Les enquêtes techniques avaient établi que le givrage de ces sondes dans une zone météorologique particulièrement instable, connue sous le nom de « Pot au noir », avait déclenché une série d’événements ayant conduit au crash.

Les responsabilités d’Air France et d’Airbus reconnues

Dans son arrêt, la cour d’appel estime que les fautes reprochées aux deux sociétés ont directement contribué à la catastrophe.

Air France est notamment condamnée pour ne pas avoir assuré une formation suffisante de ses pilotes face aux situations de givrage des sondes Pitot et pour avoir manqué d’information adéquate auprès des équipages.

De son côté, Airbus est jugé responsable d’avoir sous-estimé la gravité des défaillances des sondes anémométriques et de ne pas avoir pris les mesures nécessaires pour alerter rapidement les compagnies aériennes utilisant ces équipements.

Tout au long de la procédure, les deux entreprises ont contesté toute responsabilité pénale, mettant notamment en avant les réactions des pilotes dans une situation d’urgence extrême.

Lors du procès en appel, les représentants d’Airbus avaient notamment insisté sur « les facteurs humains » qu’ils jugeaient déterminants dans le déroulement du drame.

Un revirement du ministère public

Le procès en appel avait déjà été marqué par un changement de position du ministère public.

Alors qu’il avait demandé la relaxe des deux sociétés lors du premier procès tenu entre 2022 et 2023, le parquet général avait finalement requis leur condamnation à l’issue des audiences en appel à l’automne dernier.

Les avocats généraux avaient dénoncé avec virulence l’attitude des deux entreprises face aux familles des victimes.

« Rien n’est venu, aucune parole de réconfort sincère.

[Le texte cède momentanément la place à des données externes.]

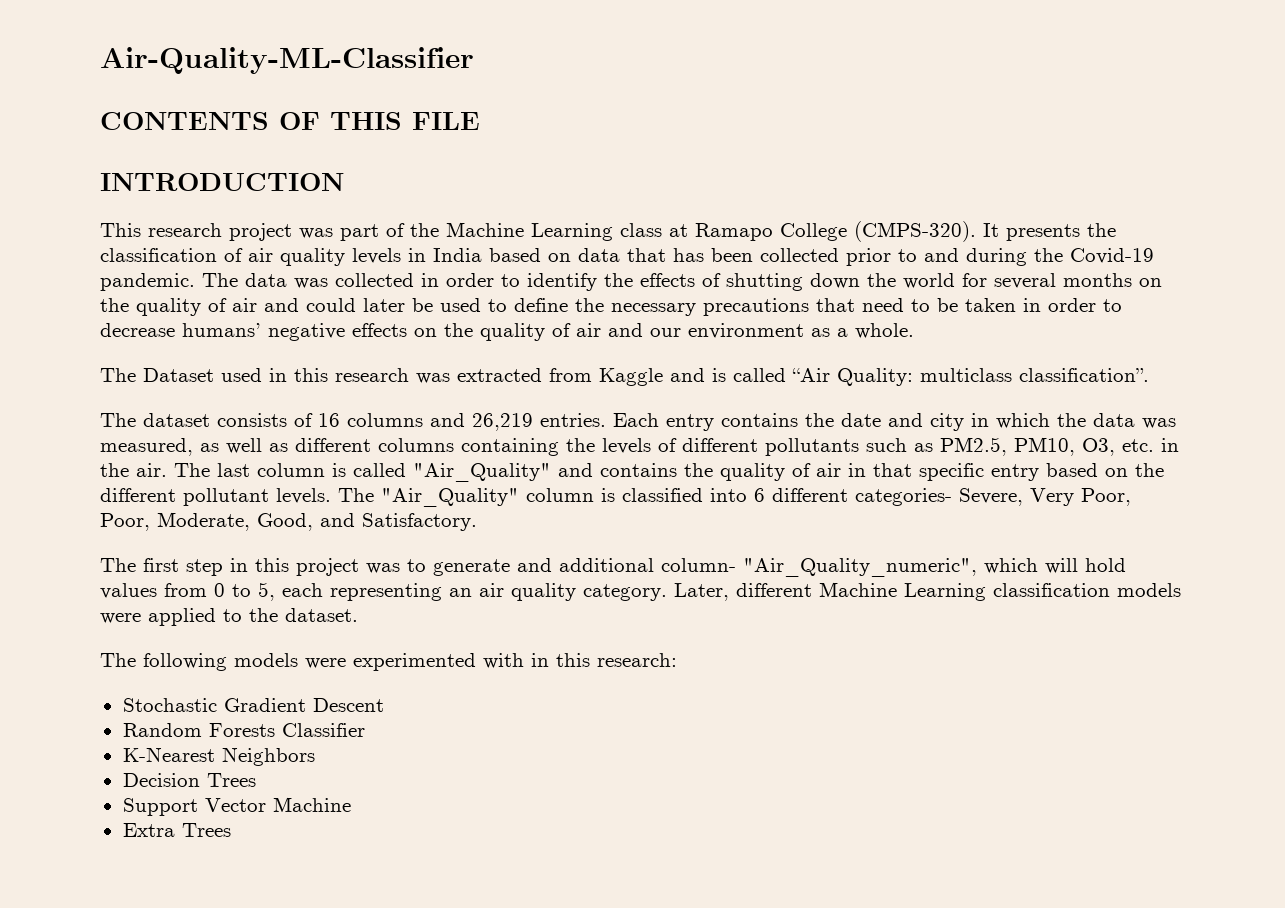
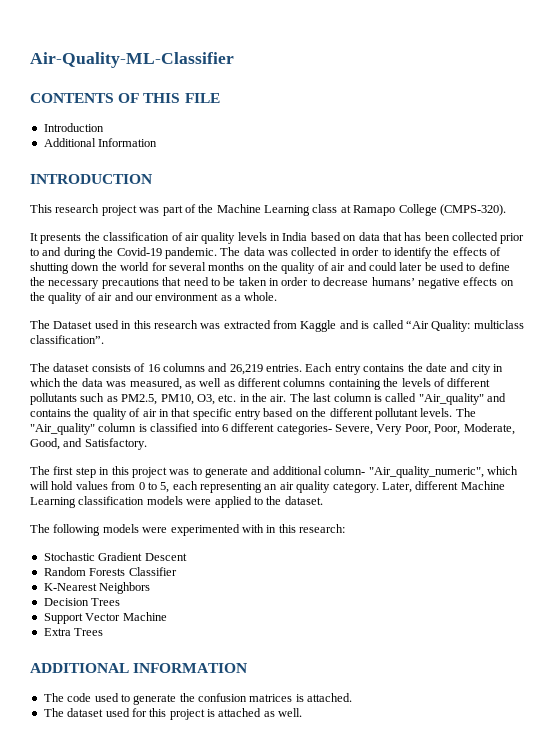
+ Introduction
+ Additional Information
- This research project was part of the Machine Learning class at Ramapo College (CMPS-320). It presents the classification of air quality levels in India based on data that has been collected prior to and during the Covid-19 pandemic.
+ This research project was part of the Machine Learning class at Ramapo College (CMPS-320).
+ It presents the classification of air quality levels in India based on data that has been collected prior to and during the Covid-19 pandemic.
- The last column is called "Air_Quality" and contains the quality of air in that specific entry based on the different pollutant levels.
+ The last column is called "Air_quality" and contains the quality of air in that specific entry based on the different pollutant levels.
- The "Air_Quality" column is classified into 6 different categories- Severe, Very Poor, Poor, Moderate, Good, and Satisfactory.
+ The "Air_quality" column is classified into 6 different categories- Severe, Very Poor, Poor, Moderate, Good, and Satisfactory.
- The first step in this project was to generate and additional column- "Air_Quality_numeric", which will hold values from 0 to 5, each representing an air quality category.
+ The first step in this project was to generate and additional column- "Air_quality_numeric", which will hold values from 0 to 5, each representing an air quality category.
+ ADDITIONAL INFORMATION
+ The code used to generate the confusion matrices is attached.
+ The dataset used for this project is attached as well.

C’est une défense en granit », avaient-ils déclaré lors de leur réquisitoire.

Pour le parquet général, les fautes commises par Air France et Airbus étaient « caractérisées » et avaient « concouru, de façon certaine, à la survenance du crash aérien ».

Une condamnation symbolique mais lourde d’image

Même si le montant de l’amende demeure limité pour deux groupes de cette envergure, cette condamnation représente un revers important pour l’image d’Air France et d’Airbus.

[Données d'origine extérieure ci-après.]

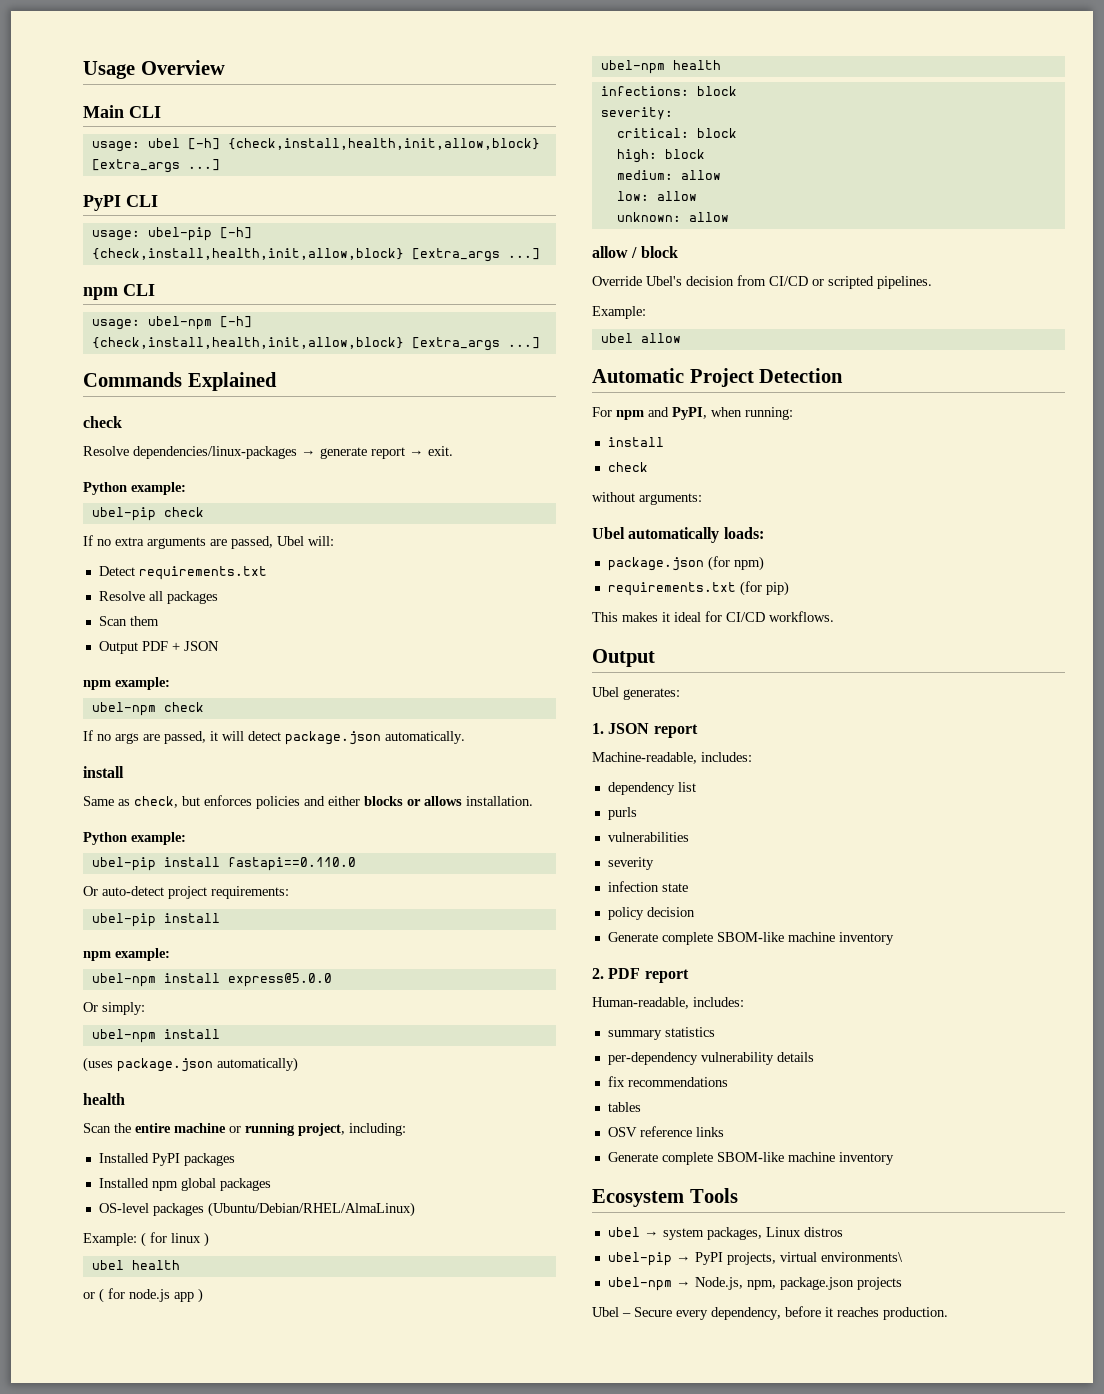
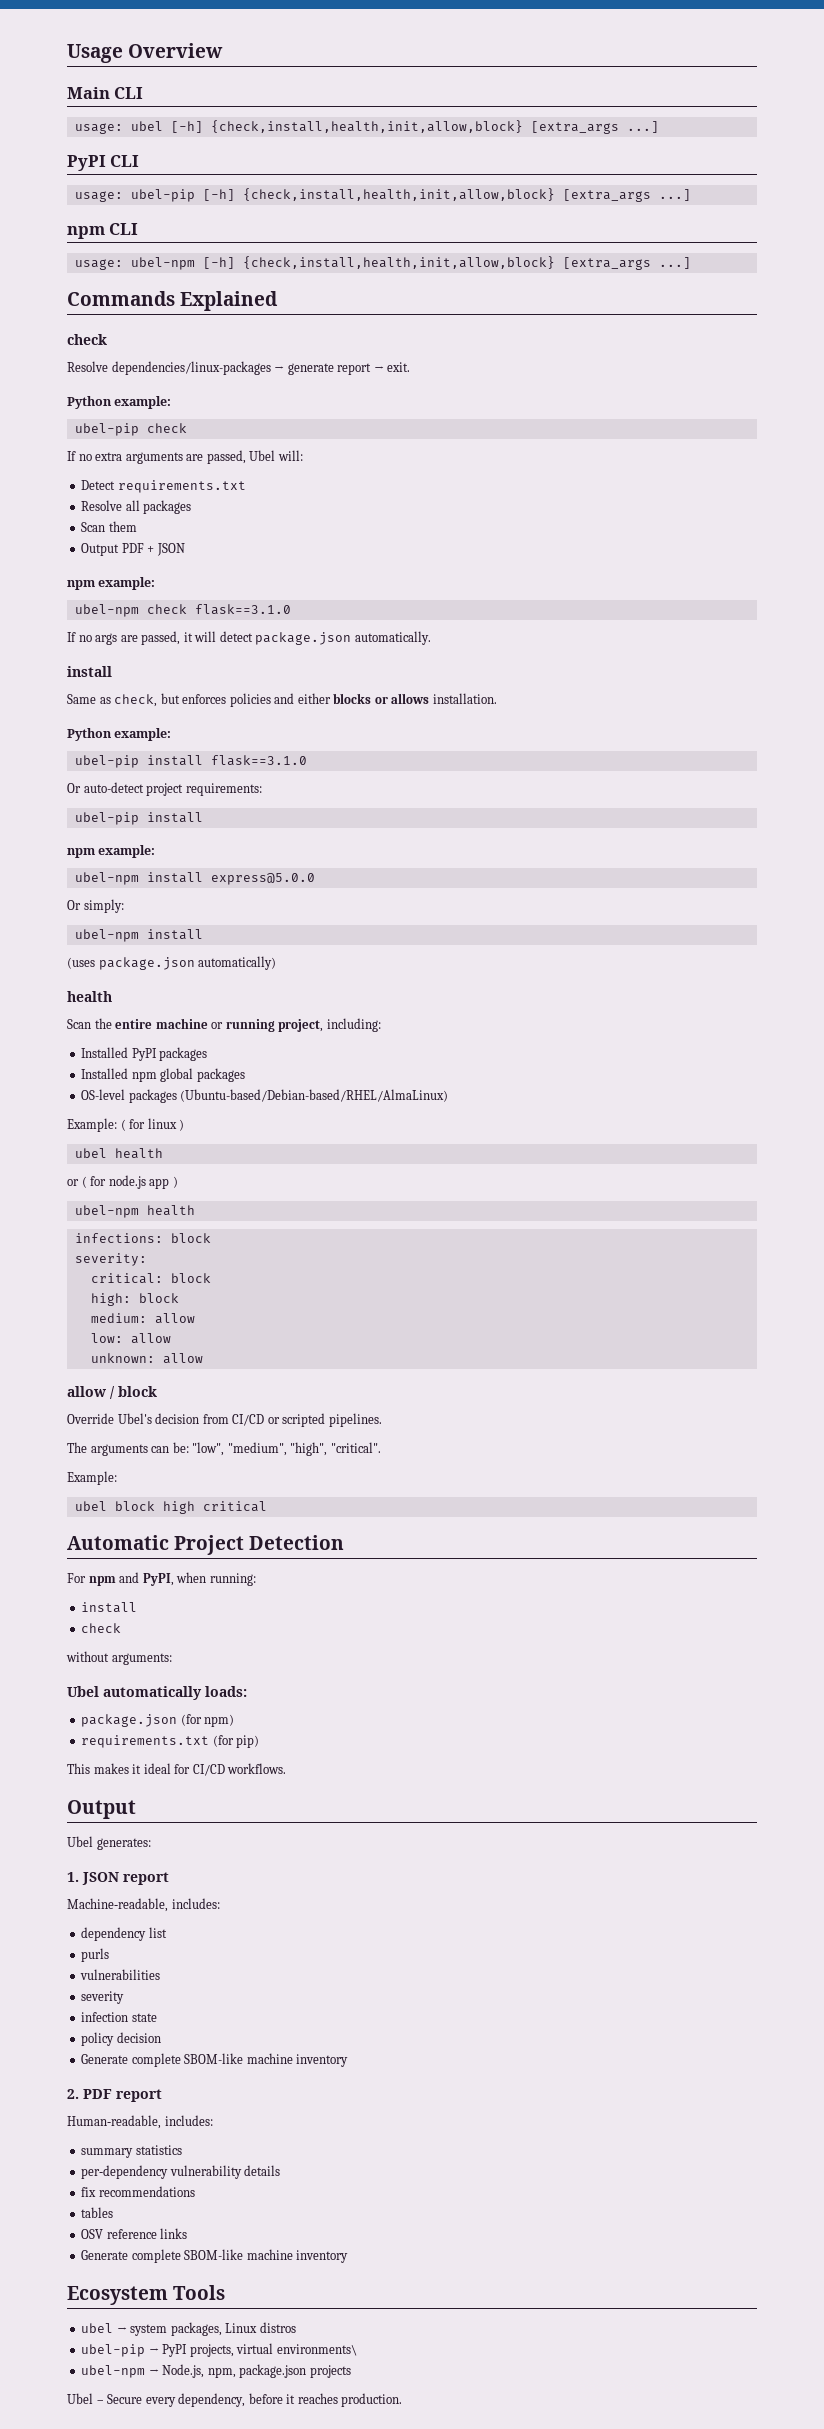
- ubel-npm check
+ ubel-npm check flask==3.1.0
- ubel-pip install fastapi==0.110.0
+ ubel-pip install flask==3.1.0
- OS-level packages (Ubuntu/Debian/RHEL/AlmaLinux)
+ OS-level packages (Ubuntu-based/Debian-based/RHEL/AlmaLinux)
+ The arguments can be: "low", "medium", "high", "critical".
- ubel allow
+ ubel block high critical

La cour d’appel contredit ainsi la décision rendue en première instance, où les juges avaient estimé qu’aucun lien de causalité certain ne pouvait être formellement établi entre les fautes relevées et le crash lui-même.

Pour plusieurs familles de victimes, cette décision constitue une reconnaissance judiciaire longtemps attendue après plus d’une décennie de procédures, d’expertises techniques et de batailles judiciaires.

Le dossier du vol AF447 restera désormais comme l’un des procès les plus marquants de l’histoire de l’aviation civile française et un symbole des enjeux liés à la sécurité aérienne et à la responsabilité des grands acteurs du transport aérien.